On the 29th of January 2010 my perspective on life changed forever. That was the day my little brother decided that his life was too hard, difficult and painful to continue. In the first few weeks after his death I kept waiting for someone to step forward and make everything ok again. Surely this was a joke? Pete was going to come home with a massive hangover, right? My kind, gentle, quiet, smiley, shy, thoughtful little brother was going to be around forever, right? Wrong.  

Pete was missing for five days. I have never felt such despair and helplessness. I watched my whole family deteriorate in front of my eyes with every passing hour. We had a wonderful support group of friends and extended family who rallied round and helped to keep us going. But as each night drew in we knew our chances of a happy outcome were diminishing. The first day was the most frustrating - the police had all available officers searching but it just wasn't enough for the terrain. We often say "its a small world" but let me assure you, when you are looking for a five foot six, eight stone, twenty-four year old in rural Cornwall, the world seems enormous.

On the second day, the cavalry arrived – the Cornwall and North Dartmoor Search and Rescue Teams. Just seeing them arrive in their droves, setting up their vans and radio systems gave us the much-needed reassurance that everything that could be done was being done. I must confess that at that point I couldn't care less who they were and where they had come from. One thing and one thing only was driving me and that was finding Pete. During our time as a fundraising group (2010 – 2014) we are extremely proud to have donated over £9k to Cornwall Search and Rescue which has purchased items such as a Land Rover (the Dragon Wagon) and a defibrillator (Dragon Heart).
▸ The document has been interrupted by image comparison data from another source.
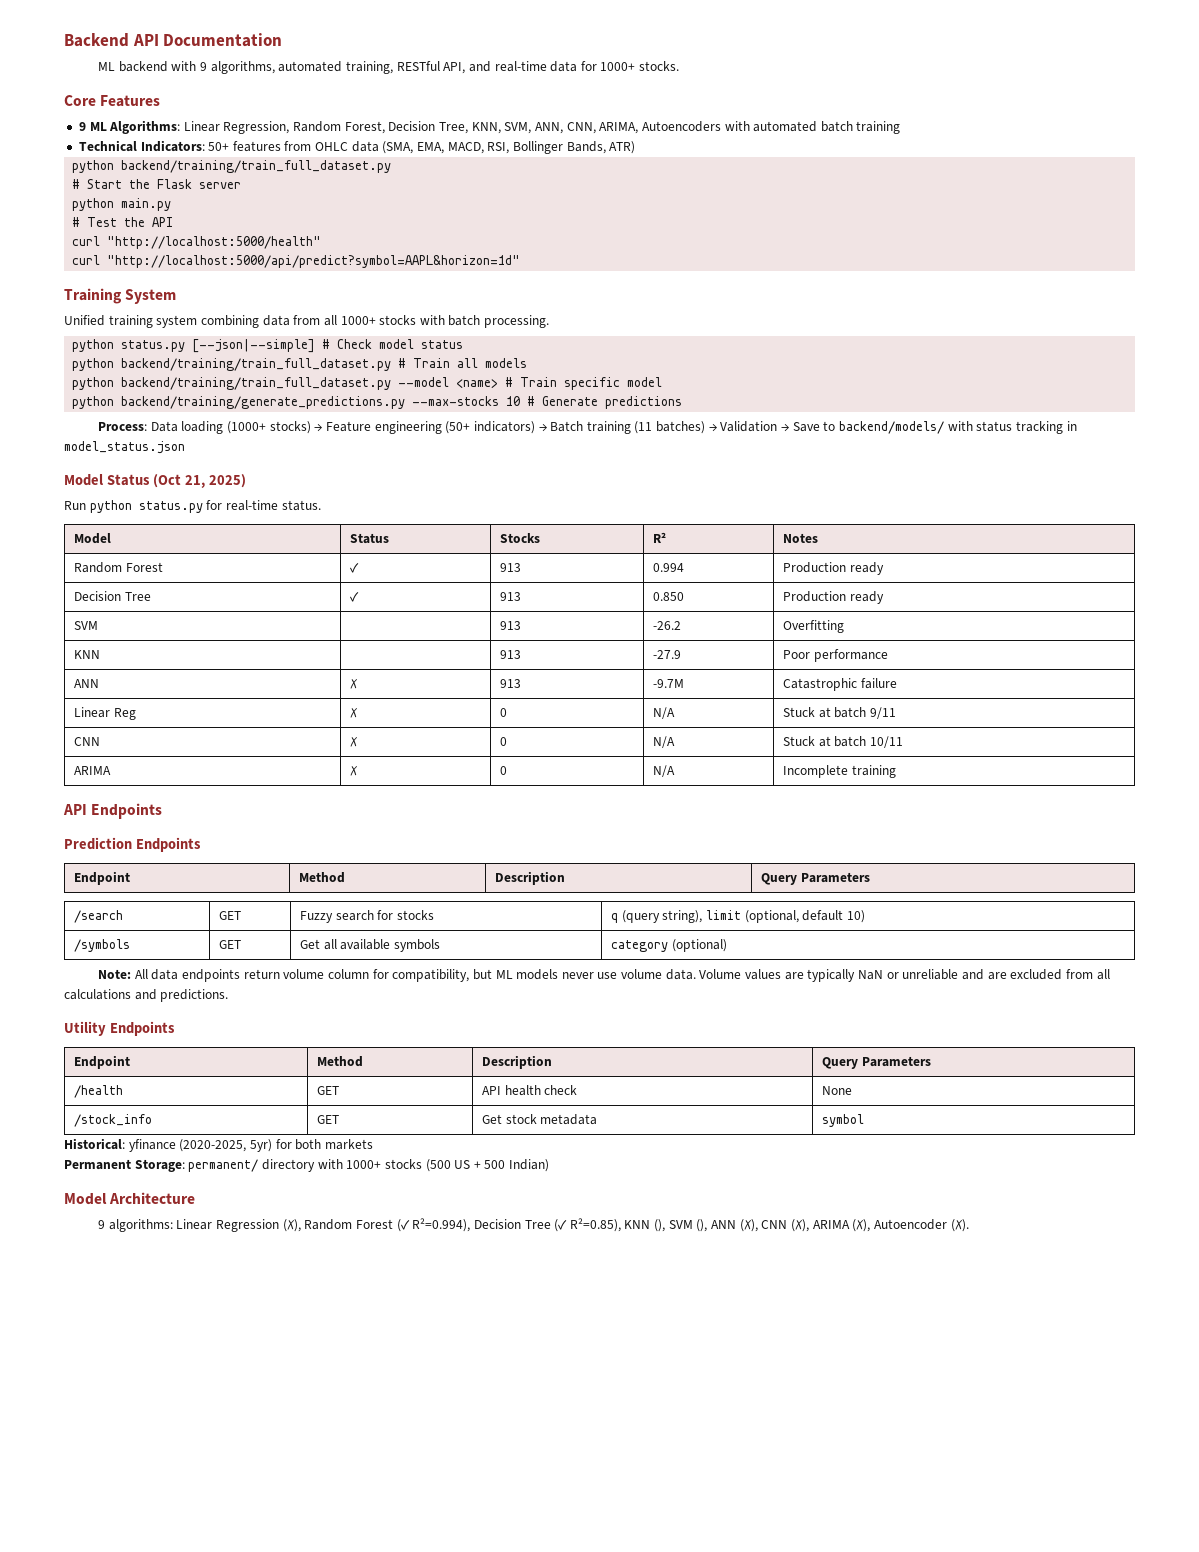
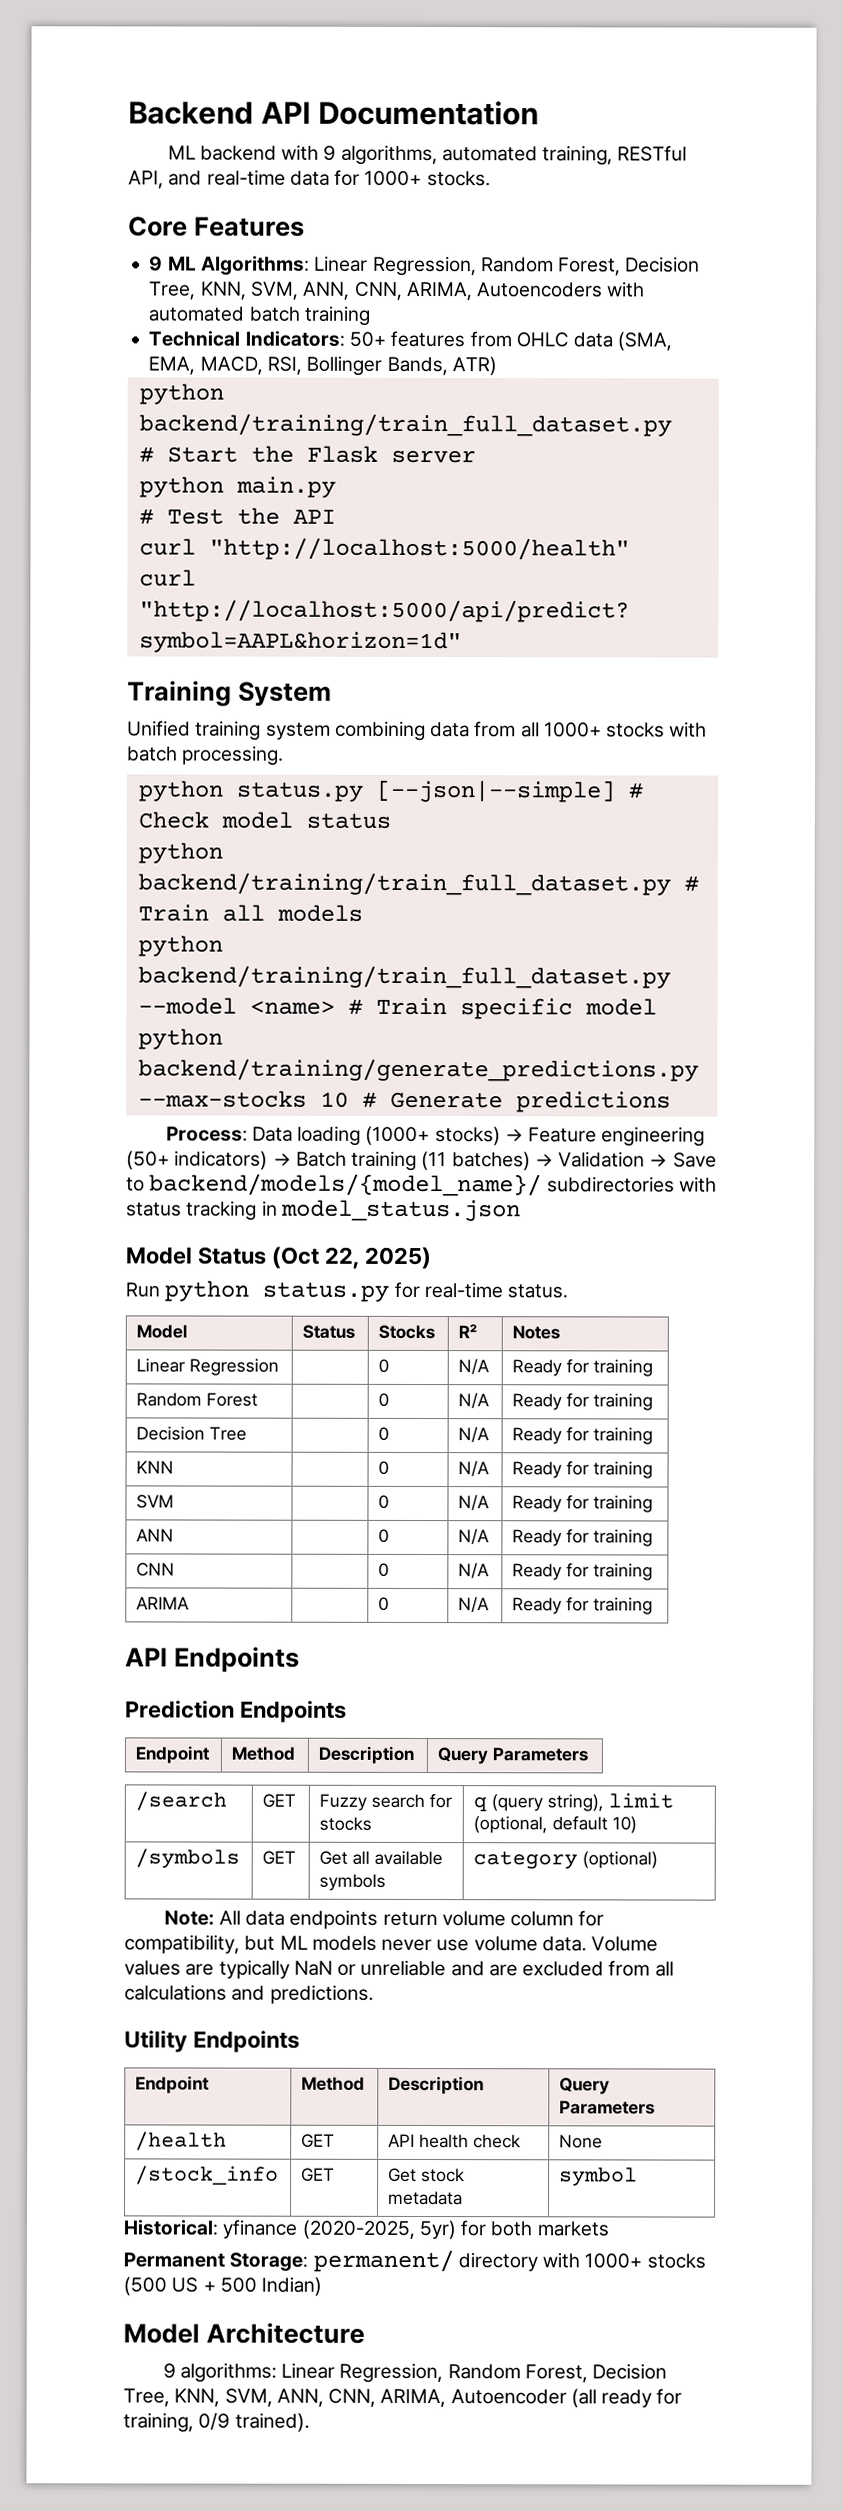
- Process: Data loading (1000+ stocks) → Feature engineering (50+ indicators) → Batch training (11 batches) → Validation → Save to backend/models/ with status tracking in model_status.json
+ Process: Data loading (1000+ stocks) → Feature engineering (50+ indicators) → Batch training (11 batches) → Validation → Save to backend/models/{model_name}/ subdirectories with status tracking in model_status.json
- Model Status (Oct 21, 2025)
+ Model Status (Oct 22, 2025)
- Random Forest | ✓ | 913 | 0.994 | Production ready
- Decision Tree | ✓ | 913 | 0.850 | Production ready
- SVM | | 913 | -26.2 | Overfitting
- KNN | | 913 | -27.9 | Poor performance
- ANN | ✗ | 913 | -9.7M | Catastrophic failure
- Linear Reg | ✗ | 0 | N/A | Stuck at batch 9/11
- CNN | ✗ | 0 | N/A | Stuck at batch 10/11
- ARIMA | ✗ | 0 | N/A | Incomplete training
+ Linear Regression | | 0 | N/A | Ready for training
+ Random Forest | | 0 | N/A | Ready for training
+ Decision Tree | | 0 | N/A | Ready for training
+ KNN | | 0 | N/A | Ready for training
+ SVM | | 0 | N/A | Ready for training
+ ANN | | 0 | N/A | Ready for training
+ CNN | | 0 | N/A | Ready for training
+ ARIMA | | 0 | N/A | Ready for training
- 9 algorithms: Linear Regression (✗), Random Forest (✓ R²=0.994), Decision Tree (✓ R²=0.85), KNN (), SVM (), ANN (✗), CNN (✗), ARIMA (✗), Autoencoder (✗).
+ 9 algorithms: Linear Regression, Random Forest, Decision Tree, KNN, SVM, ANN, CNN, ARIMA, Autoencoder (all ready for training, 0/9 trained).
Bereavement after suicide is an extremely painful experience, which brings with it a whole range of complicated emotions. I was at a loss with how to cope with my own feelings let alone that of my children who were aged 20, 15, 13 and 11. Pete had been a model uncle, involved in everything they did. Thank goodness for my GP referring me to Balloons, a specialist child bereavement service. We are extremely proud to have donated over £1500 and even more proud to now work alongside them supporting young people in Devon bereaved by suicide.

In 2015, everything changed. I have always made a point of doing special things on Pete’s Birthday. I had a lovely trip away planned but it was cancelled and rebooking slipped my mind. I woke up in the morning and realised what day it was. What was I to do? It was too late to arrange anything. An idea popped into my head…before I could talk myself out of it I rang the local airfield and booked a skydive for a future date for 10 people. I launched the campaign to find those ten people and ended up with 30 skydivers!!!! The skydive changed the face of Pete’s Dragons forever, it changed our focus with us deciding to donate half of the skydive money to Samaritans, it also brought in an amazing family of Dragons who have stayed in touch and continue to help us in many different ways as often as they can. We realised it was decision time. Do we stay as just a fundraising group or do we become a registered charity and undertake our own projects? It was a no-brainer, Pete’s Dragons have always enjoyed a challenge!!!!!

Go big or go home right?  

Since then the Pete’s Dragons journey has been an epic rollercoaster.I left my legal career to retrain to be able to provide support to those bereaved by suicide. Realising that no specialist service existed in Devon made me determined to fill that gap.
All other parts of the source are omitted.